Em relação ao tempo de escolaridade a maioria, 66,6%, estudou 8 anos ou mais.
A tabela abaixo, demonstra a relação inversa de tempo de escolaridade e taxa de analfabetismo funcional.
Tempo de escolaridade Analfabetismo funcional
1 a 3 anos 82,50%
4 a 7 anos 42,20%
8 a 11 anos 14,10%
Maior ou igual a 12 anos ZERO
Em relação de analfabetismo funcional global de 23,4% em comparação com outros estudos, os autores citam uma pesquisa realizada nos EUA que um terço dos pacientes, ou seja, 33% foram classificados como analfabetos funcionais. A justificativa é que a amostra brasileira a porcentagem de pessoas com escolaridade superior a 12 anos foi maior que a da população norte-americana estudada, justificando o melhor resultado.

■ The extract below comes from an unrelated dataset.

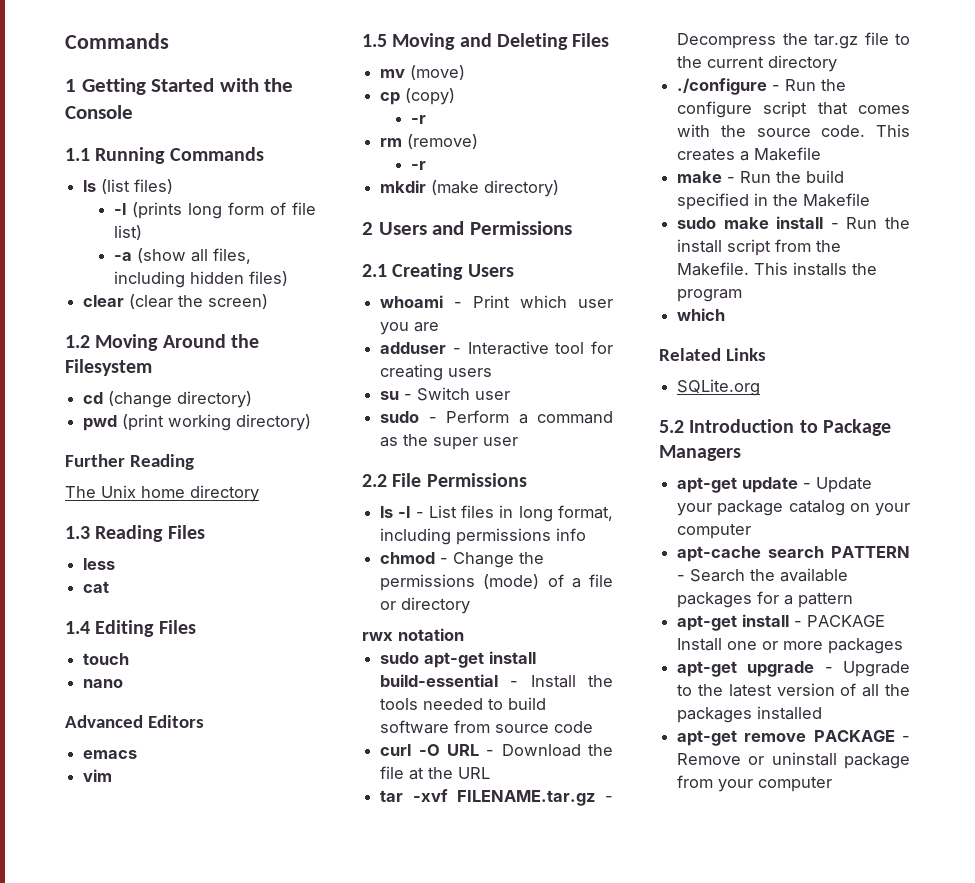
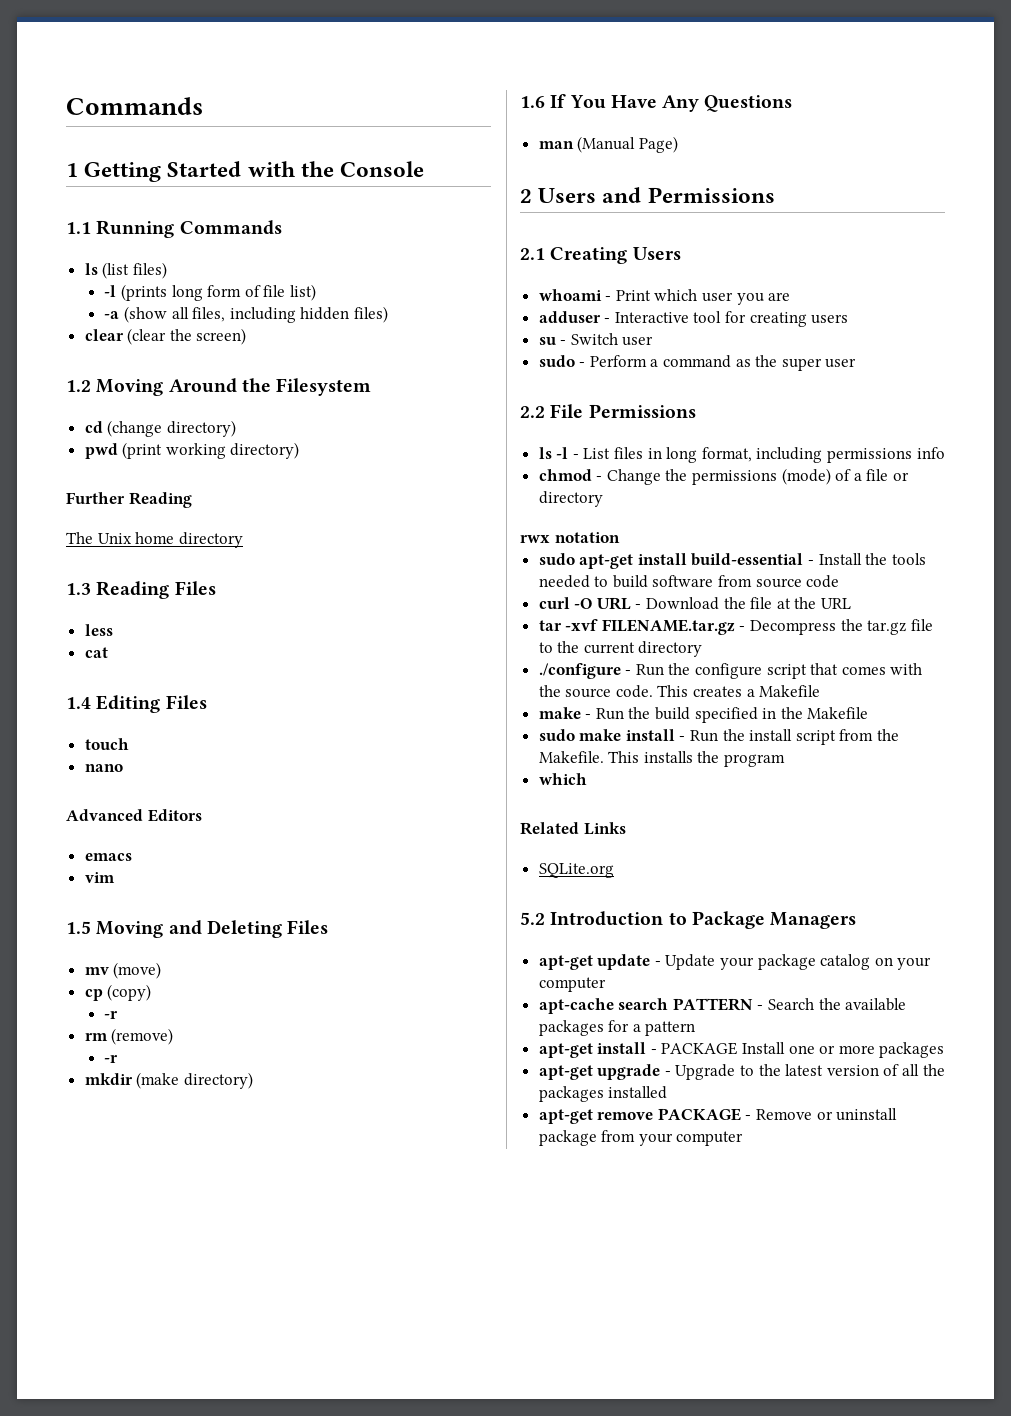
(560, 188) none -> [520,94,793,112] [538,136,678,153] // 1.6 If You Have Any Questions // man (Manual Page)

Portanto, é muito difícil concluir estes resultados, seria importante aumentar a amostra da população, utilizar critérios semelhantes para inclusão das pessoas analisadas em diversos paises para sabermos a real dimensão deste problema que existe e precisa ser combatidos por professores nas escolas e pelos médicos e enfermeiros nos consultórios.
Assim, caro leitor, ao receber orientação médica, solicitação de exame e prescrição de medicamentos, questione seu médico até estar tudo muito claro e compreendido.